O comissário de Agricultura da União Européia (UE), René Steichen, não crê na possibilidade de os países europeus e o MERCOSUL virem a formar uma zona de livre comércio para produtos agrícolas. Na sua opinião, mesmo que a Comissão da UE proponha a criação de uma zona de livre comércio entre os dois blocos, fatalmente os produtos agrícolas estarão de fora. "Uma zona de livre comércio para produtos agrícolas não é realista", considerou o representante europeu.

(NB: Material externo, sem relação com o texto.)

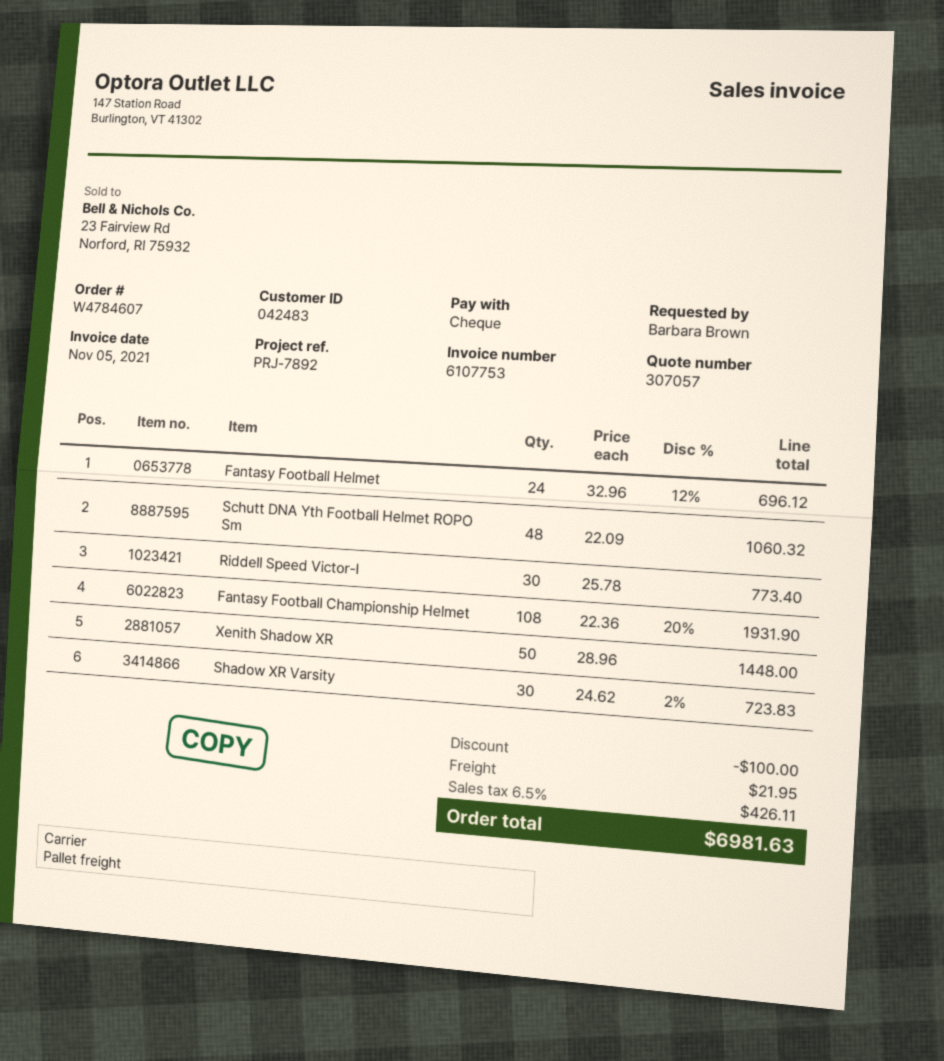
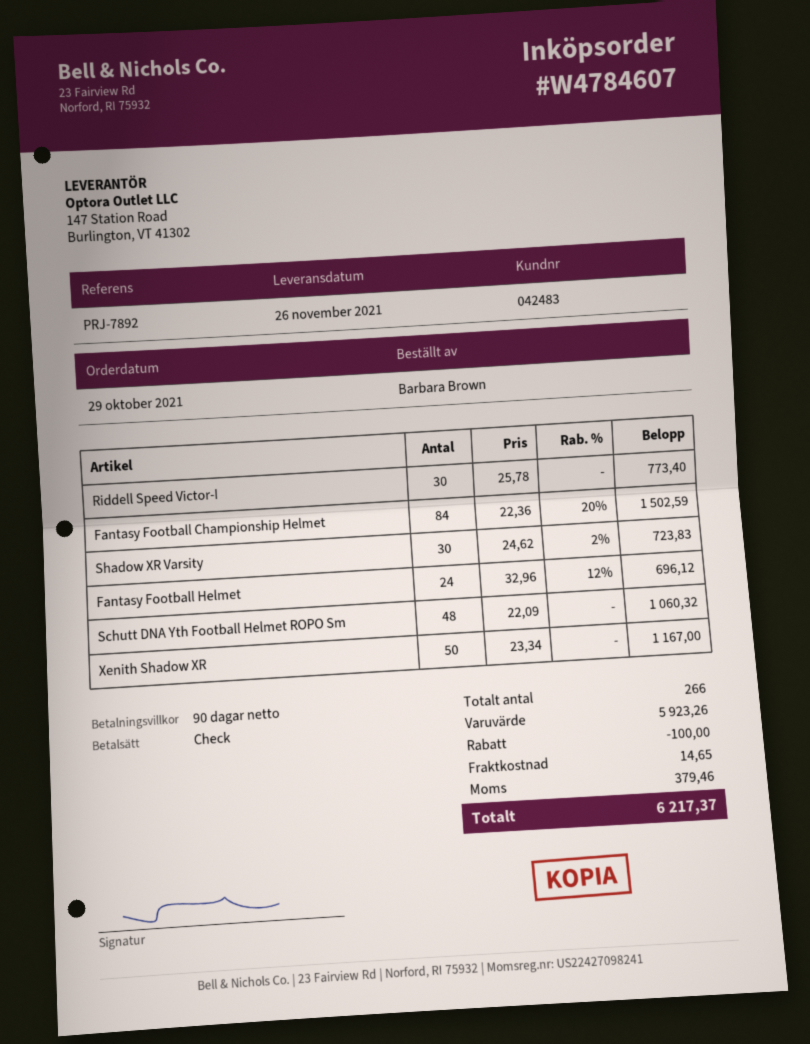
Fantasy Football Championship Helmet: 108 x 22.36 - 20% = 1931.90 -> 84 x 22.36 - 20% = 1502.59
Xenith Shadow XR: 50 x 28.96 = 1448.00 -> 50 x 23.34 = 1167.00
shipping: 21.95 -> 14.65
tax: 426.11 -> 379.46
total: 6981.63 -> 6217.37

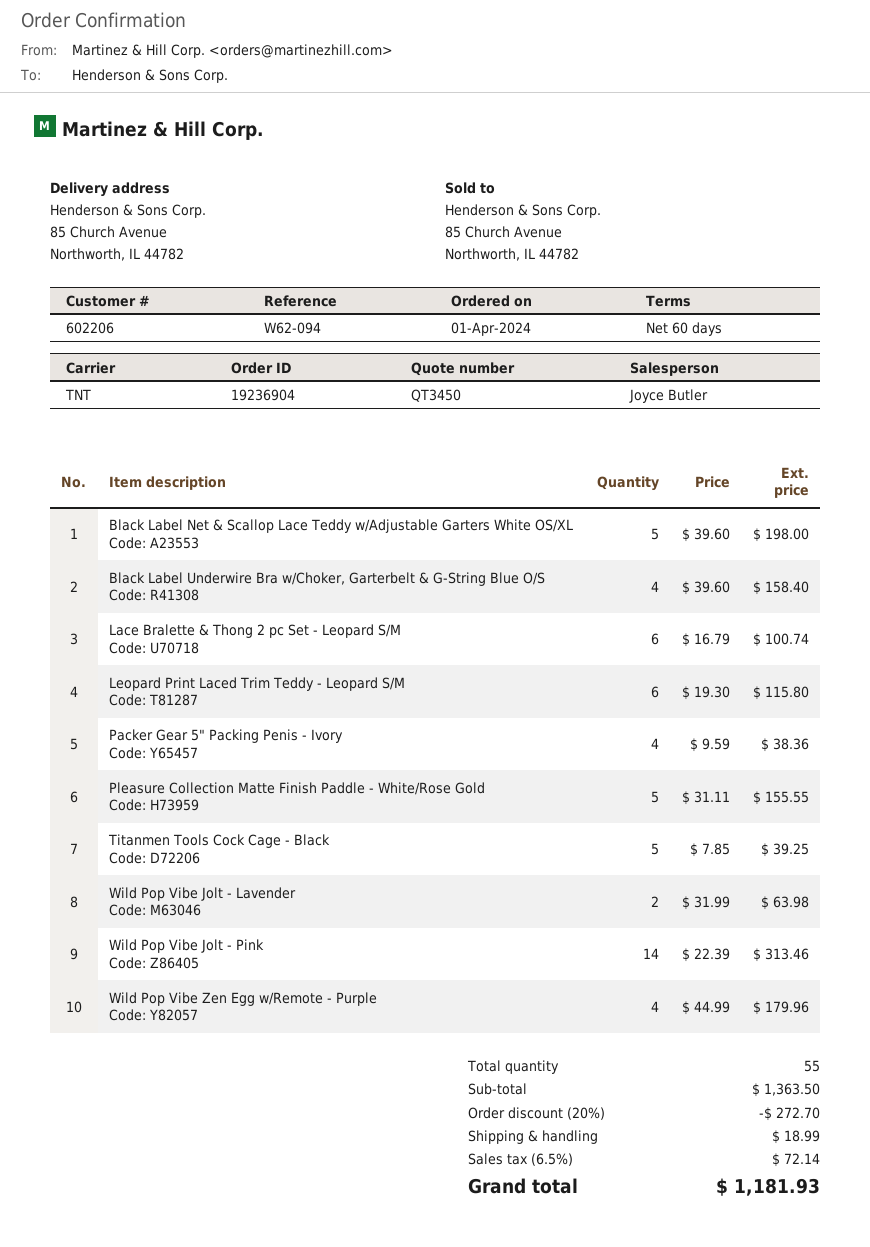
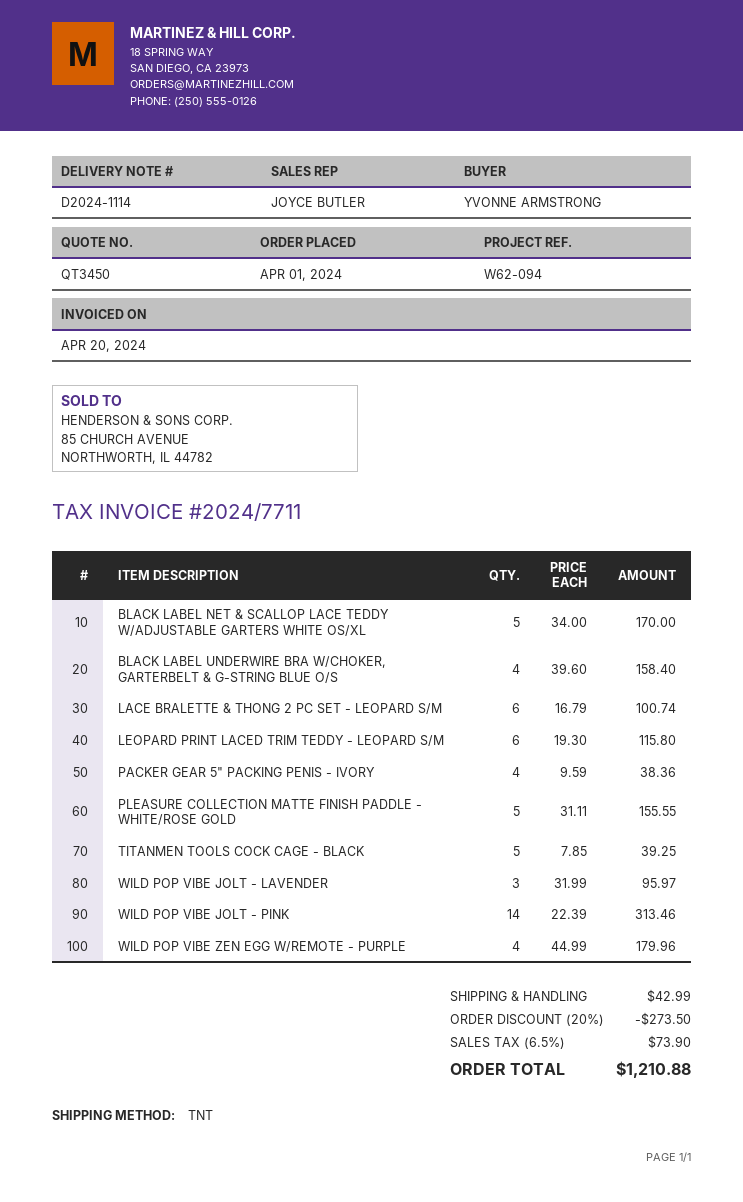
Black Label Net & Scallop Lace Teddy w/Adjustable Garters White OS/XL: 5 x 39.60 = 198.00 -> 5 x 34.00 = 170.00
Wild Pop Vibe Jolt - Lavender: 2 x 31.99 = 63.98 -> 3 x 31.99 = 95.97
discount: 20% = 272.70 -> 20% = 273.50
shipping: 18.99 -> 42.99
tax: 6.5% = 72.14 -> 6.5% = 73.90
total: 1181.93 -> 1210.88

A sua opinião foi manifestada durante palestra que fez a representantes do governo brasileiro e também do setor ruralista nacional ontem, no Ministério da Agricultura, em Brasília (DF). Apesar de desconsiderar uma zona de livre comércio no âmbito da agricultura, Steichen tentou tranquIlizar os representantes brasileiros, salientando que a UE tem interesse em manter um bom comércio com o Brasil e os demais países do MERCOSUL. No período de 1985 a 1992, segundo afirmou, a UE consumiu 45% dos produtos agrícolas e alimentícios exportados pelo MERCOSUL. Steichen disse que a maior preocupação da UE a respeito do comércio de produtos agrícolas com o Brasil recai sobre o farelo de soja. O produto brasileiro comptete com o farelo europeu. O farelo de soja corresponde a aproximadamente 20% das exportações agrícolas brasileiras para a UE, calculadas em US$4,5 bilhões. Os países europeus exportam, aproximadamente, US$260 milhões em produtos alimentícios anualmente para o Brasil. Após a palestra, o representante da UE ouviu uma série de pleitos do setor de agribusiness brasileiro. A principal reclamação foi quanto às alíquotas de importação. Steichen explicou que essas alíquotas vão cair, conforme o acordado dentro da Rodada Uruguai do GATT, e nada mais (GM).